TASK ITEM
For the records below, report how many lines include the word "date". Only the number should appear.

DATA SHOWN
+---+

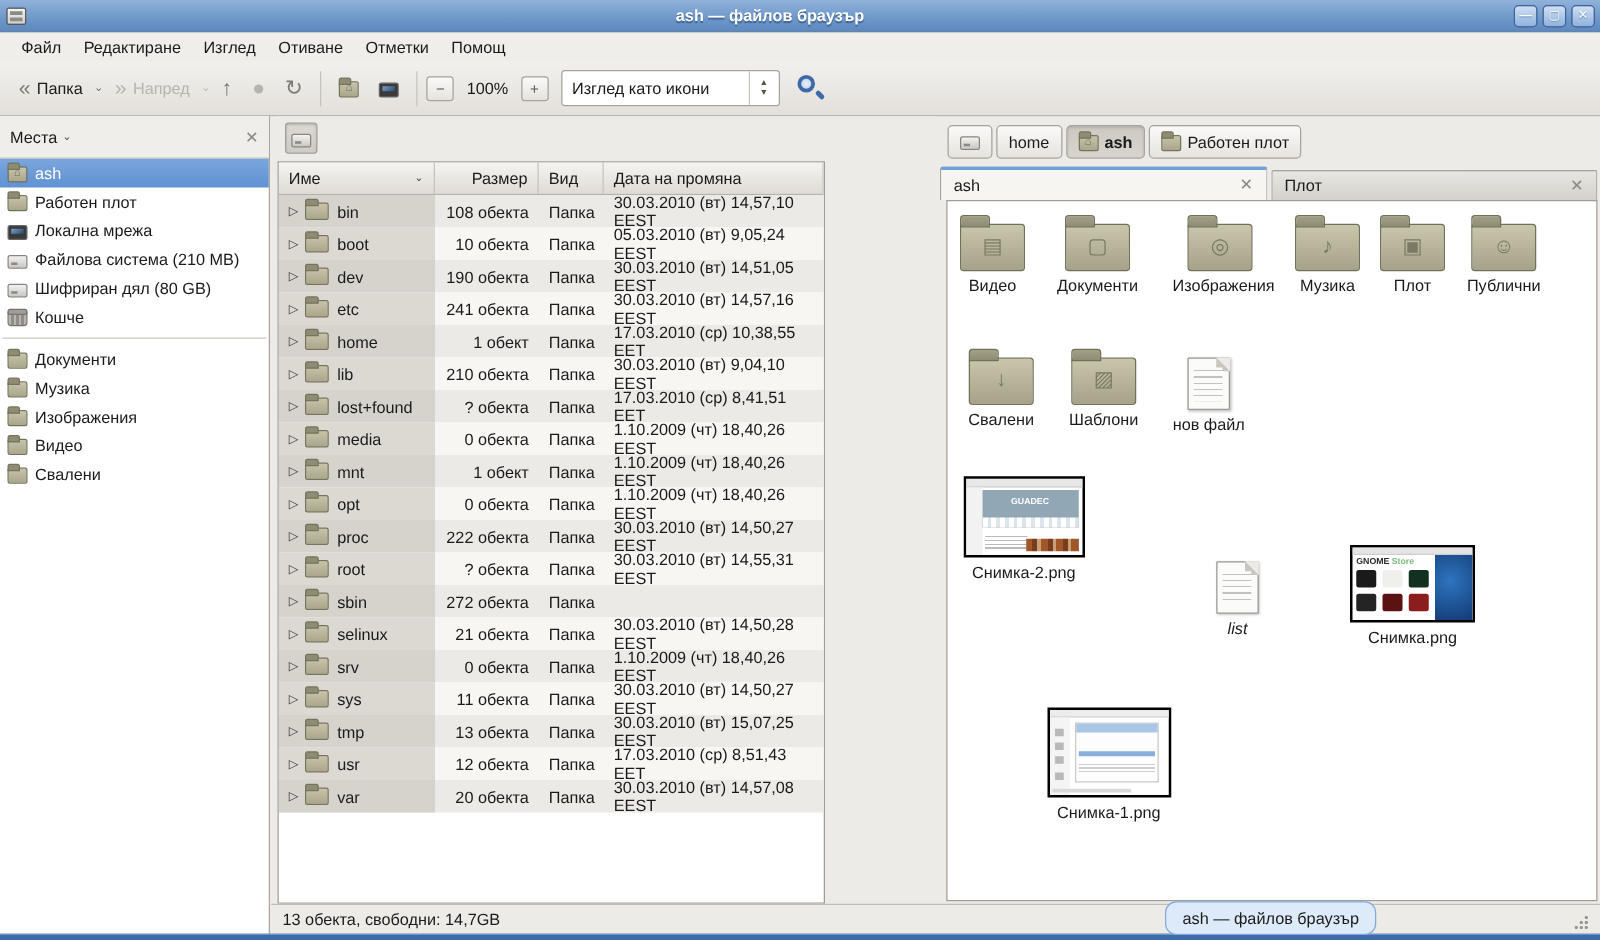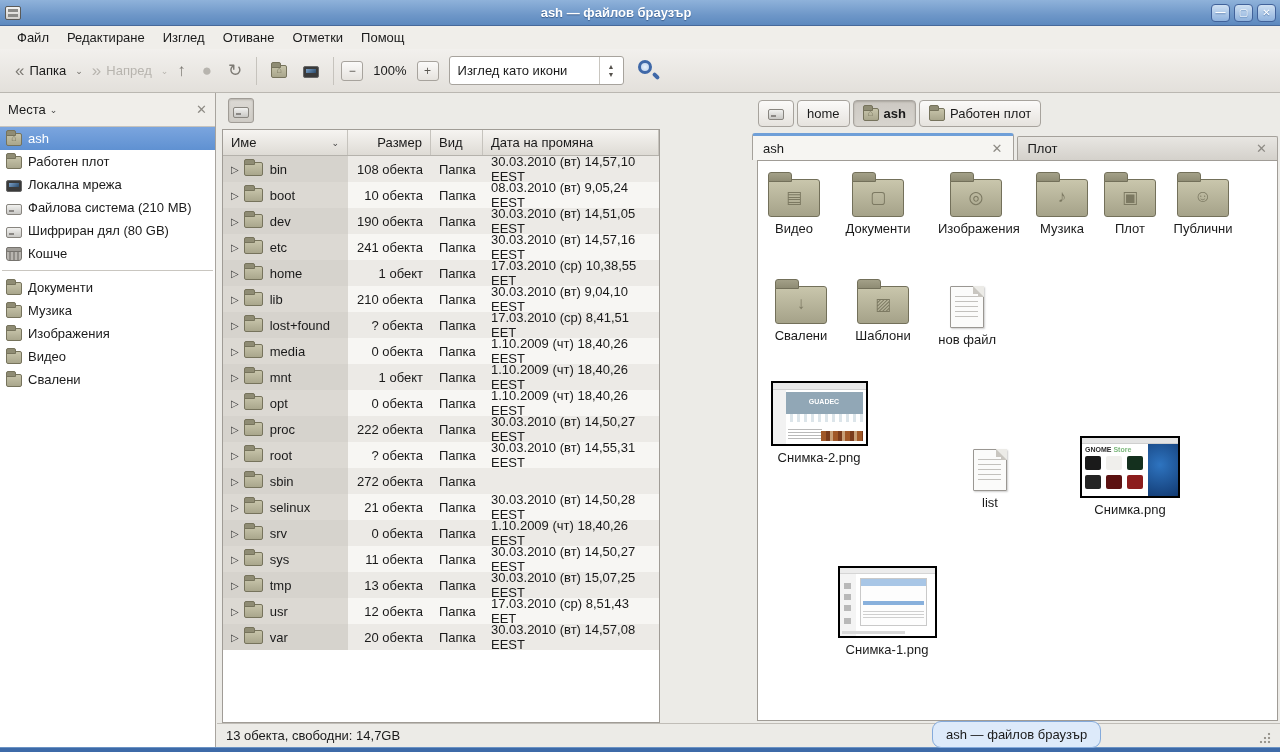--- a/index.html
+++ b/index.html
@@ -319,7 +319,7 @@
             </div>
             <div class="td c-size">10 обекта</div>
             <div class="td c-type">Папка</div>
-            <div class="td c-date">08.03.2010 (вт)  9,05,24 EEST</div>
+            <div class="td c-date">05.03.2010 (вт)  9,05,24 EEST</div>
           </div>
           <div class="tr">
             <div class="td c-name">

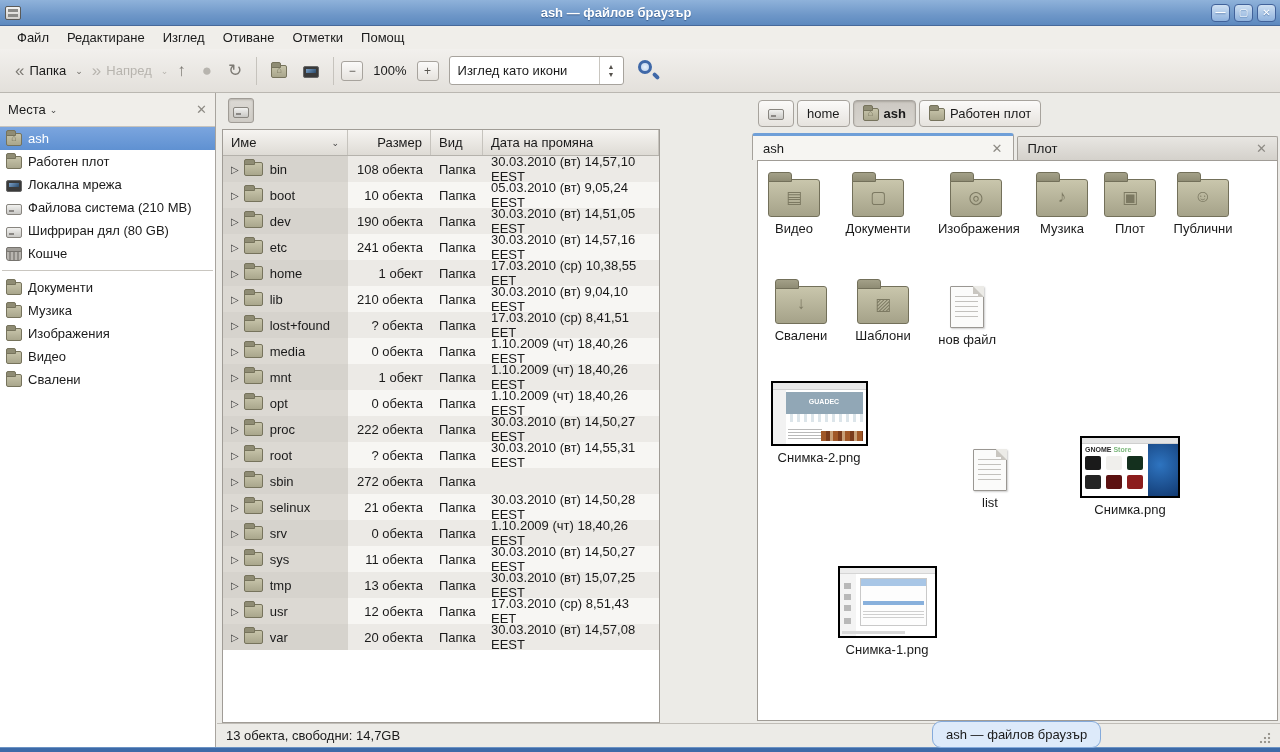--- a/index.html
+++ b/index.html
@@ -572,7 +572,7 @@
           </div>
           <div class="ivlabel" style="width: 76px;">Шаблони</div>
         </div>
-        <div class="ivitem" style="left: 174px; top: 125px; width: 70px; text-align: right;">
+        <div class="ivitem" style="left: 174px; top: 125px; width: 70px;">
           <div class="paper">
             <div class="lines"></div>
           </div>

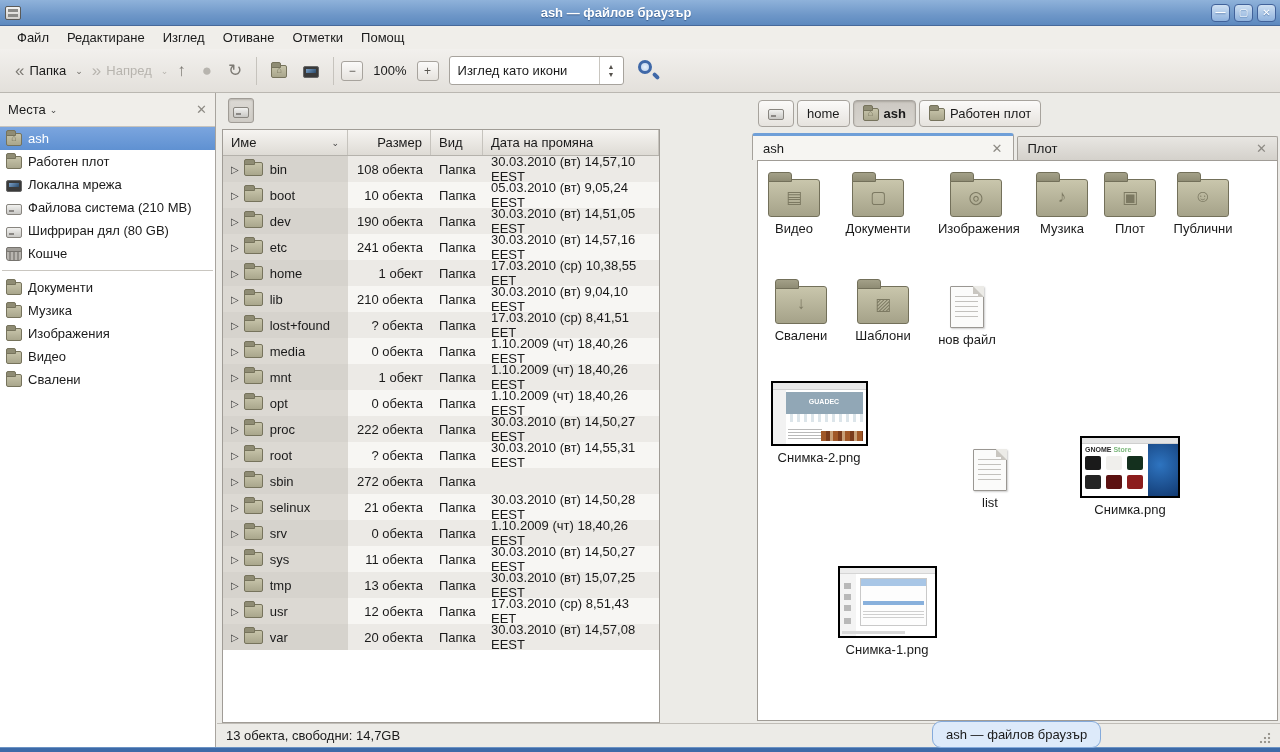--- a/index.html
+++ b/index.html
@@ -589,7 +589,7 @@
           </div>
           <div class="ivlabel" style="width: 88px;">Снимка-2.png</div>
         </div>
-        <div class="ivitem" style="left: 197px; top: 288px; width: 70px;">
+        <div class="ivitem" style="left: 197px; top: 288px; width: 70px; font-style: italic;">
           <div class="paper">
             <div class="lines"></div>
           </div>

+---+

TASK RESPONSE
2